MolSoft's ICM software ranked in first place for average RMSD docking accuracy in the 'Blind - Industry Wide' Drug Design challenge competition http://drugdesigndata.org/ (D3R).

Along with over 50 other participants, the Molsoft group led by Maxim Totrov Ph.D.(Principal Scientist, MolSoft), submitted blind docking pose predictions for the Farnesoid X receptor (FXR) which is a drug target for dyslipidemia and diabetes.

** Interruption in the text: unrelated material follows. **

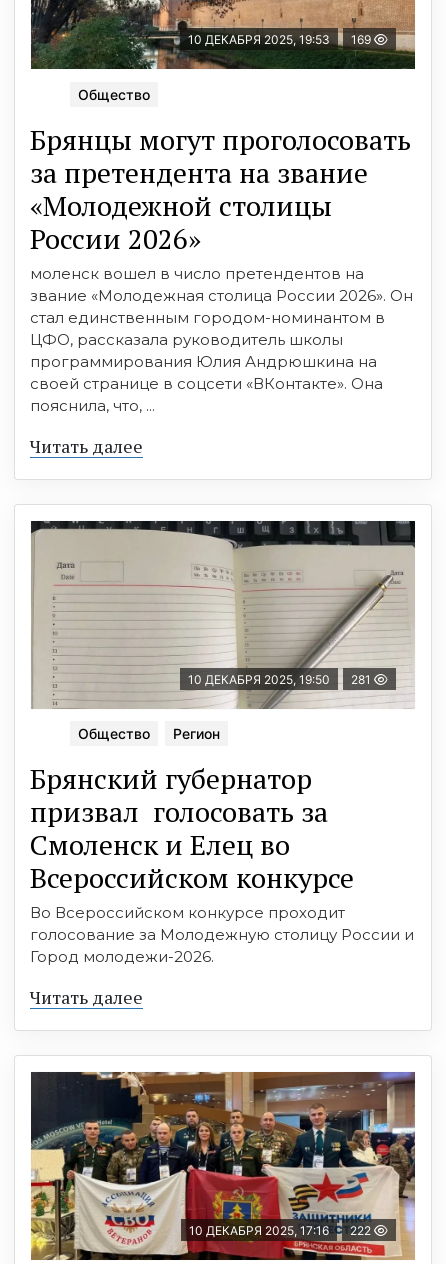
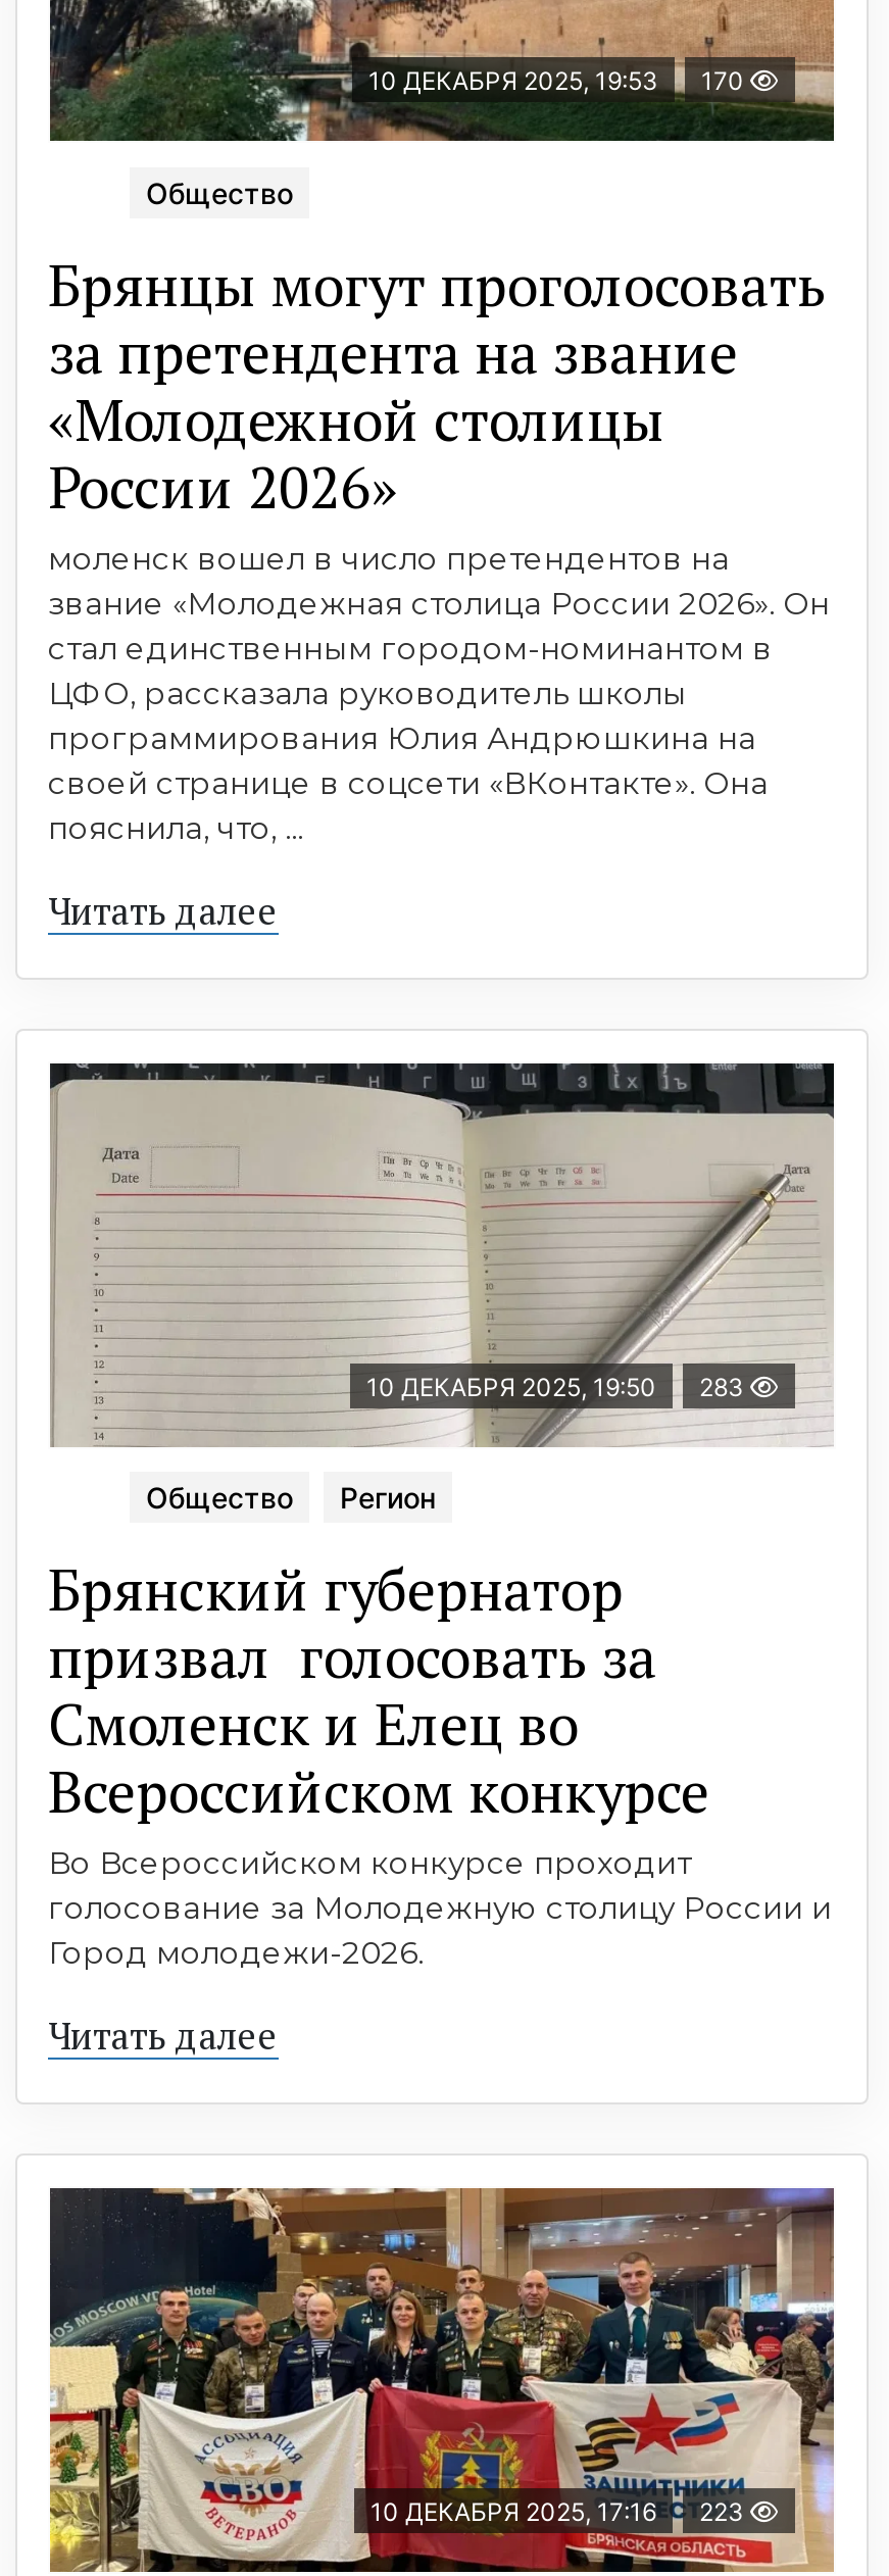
[188,32,374,47] 10 ДЕКАБРЯ 2025, 19:53 169 -> [368,66,750,97] 10 ДЕКАБРЯ 2025, 19:53 170
[188,672,374,686] 10 ДЕКАБРЯ 2025, 19:50 281 -> [366,1371,750,1401] 10 ДЕКАБРЯ 2025, 19:50 283
[189,1223,374,1238] 10 ДЕКАБРЯ 2025, 17:16 222 -> [371,2496,750,2526] 10 ДЕКАБРЯ 2025, 17:16 223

The MolSoft team used the pocketome (www.pocketome.org) entry for FXR and the ICM-VLS, Atomic Property Fields (APF) and machine learning methods in the ICM-Pro software to predict the interaction of 36 FXR ligands and the binding affinity of 102 other ligands.

In January 2017 the organizers (D3R) distributed the evaluation results which showed that MolSoft's submission ranked first in RMSD for the top scoring pose and was the only one with average RMSD below 2.0A (Figure 1 below). In the Binding Energy Prediction competition ICM APF dock and icm-MMGBSA method ranked in first place and produced the lowest RMSE for Stage 2 Set 1 set of Kd values for 15 ligands (Lam et al 2018).

In the 2018 Grand Challenge 3 there were Six different targets Cathepsin S and kinases VEGFR2, JAK2 and p38-alpha. MolSoft's submissions ranked first place for docking pose and affinity prediction for all targets Lam et al 2019. In the 2019 Grand Challenge 4 ICM accurately predicted the pose of BACE macrocycle inhibitors to within sub-angstrom accuracy Lam et al 2019.